Он хотел собрать людей и идти на помощь тем, кто отстреливался в горящем сарае. Затем – занять оборону у амбара с продуктами, не дав его захватить. Кто бы ни были, бандиты уйдут с рассветом; казалось несложным продержаться лишь остаток ночи до уже близкого утра.

– Ко мне, товарищи! – кричал Итин, наугад стреляя из маузера в мечущиеся по сторонам тени – врешь, гады, не возьмете!

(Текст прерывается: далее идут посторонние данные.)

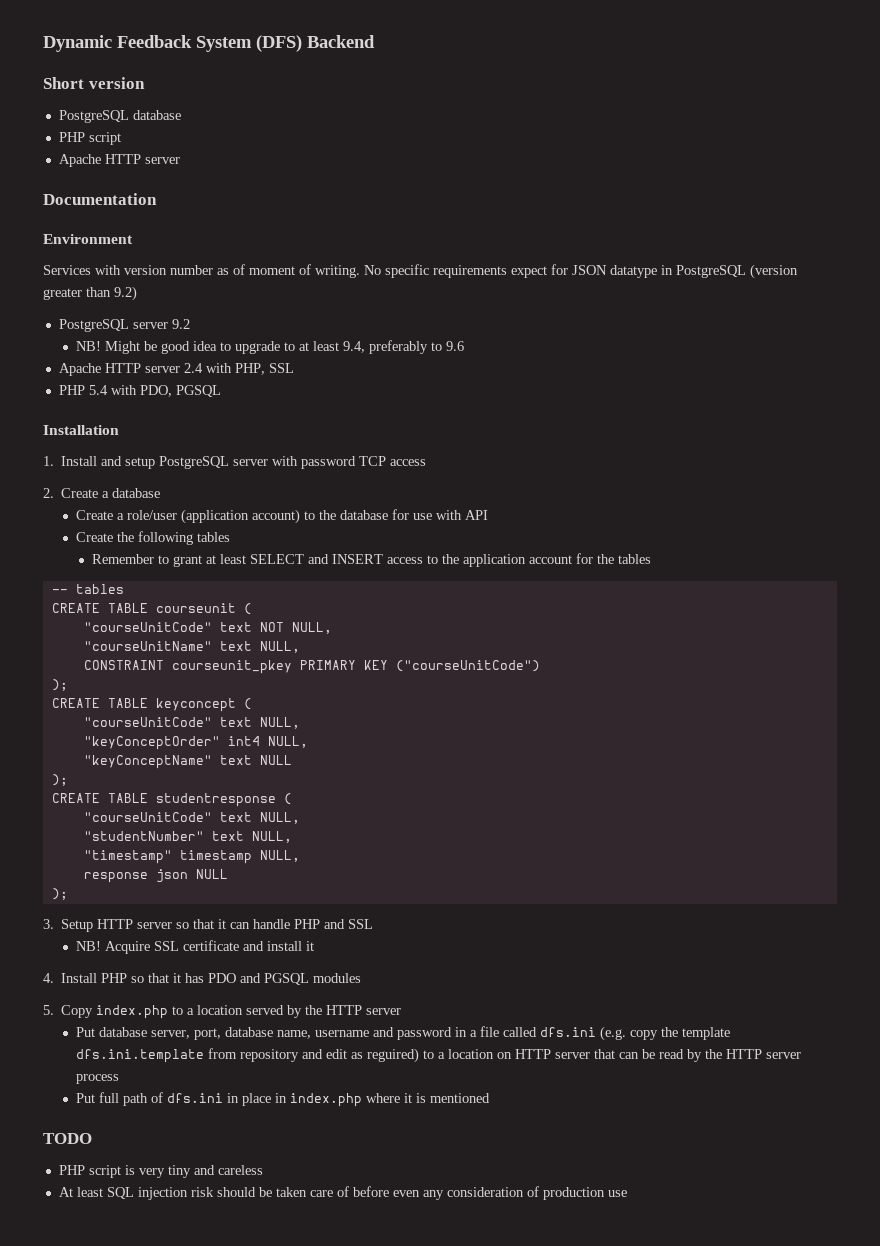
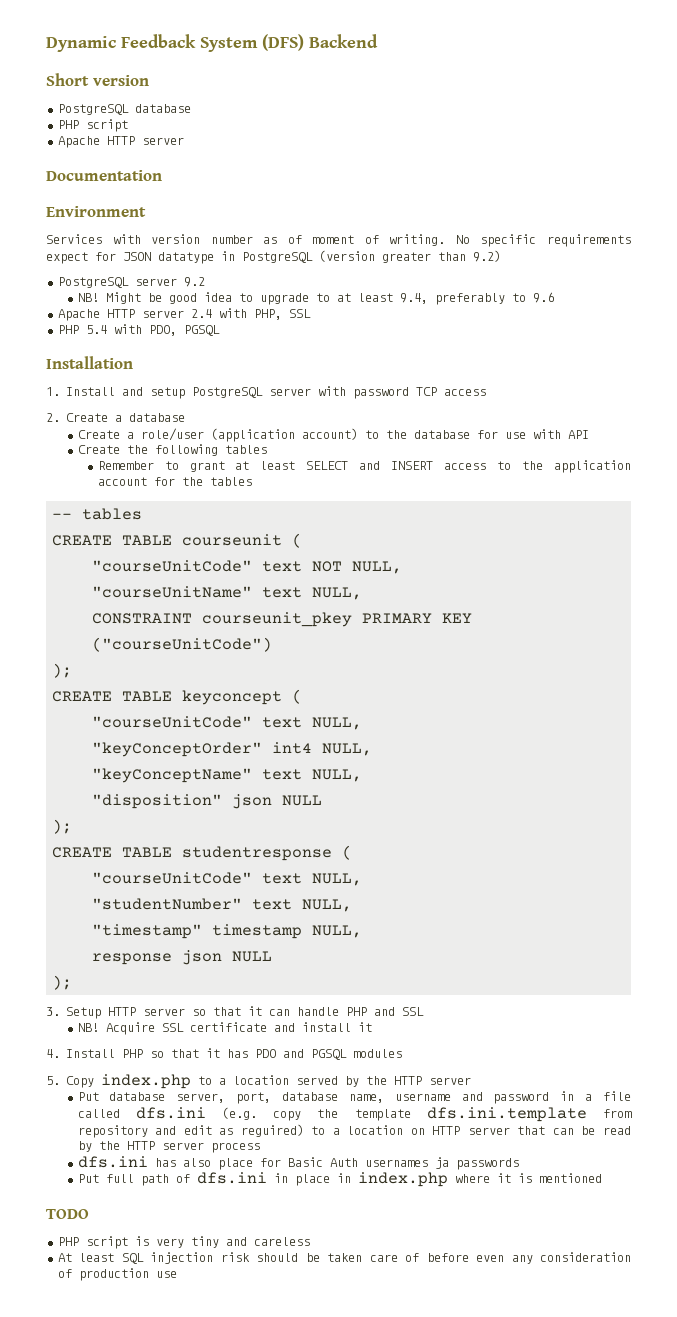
- "keyConceptName" text NULL
+ "keyConceptName" text NULL,
+ "disposition" json NULL
+ dfs.ini has also place for Basic Auth usernames ja passwords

В ответ из темноты летели пули. Один из бойцов вдруг упал, раскинув руки. Впереди рванула граната – и пулемет замолчал. Затем рухнула крыша, подняв к небу сноп искр. Стрельба в деревне тоже почти прекратилась – бой затихал. Второй боец куда-то исчез. Итин остался среди улицы один. Увидев у амбара людей, он бросился туда – но это оказались не его бойцы, а крестьяне; они пытались сломать замок и открыть дверь.

– Не сметь! – крикнул Итин, размахивая маузером – хлеб народный, не дам! Чего стали – ведра берите, поливайте стену, чтобы не занялось!

Выполнять приказ мужики не спешили. Они двинулись навстречу, к Итину, кто-то пытался зайти сбоку; в руках у многих были колья и топоры.

– А ну не балуй! – крикнул Итин, наводя маузер – именем революции! Кто тут хочет – во враги трудового народа?

Крестьяне остановились. В отблесках пожара было не разглядеть их лиц; все вокруг казалось черно-красным. Итин прикинул, сколько патронов осталось в обойме – если что, так хватит на всех, по крайней мере – тех, кто в первом ряду. С трех шагов – не пропадет ни один.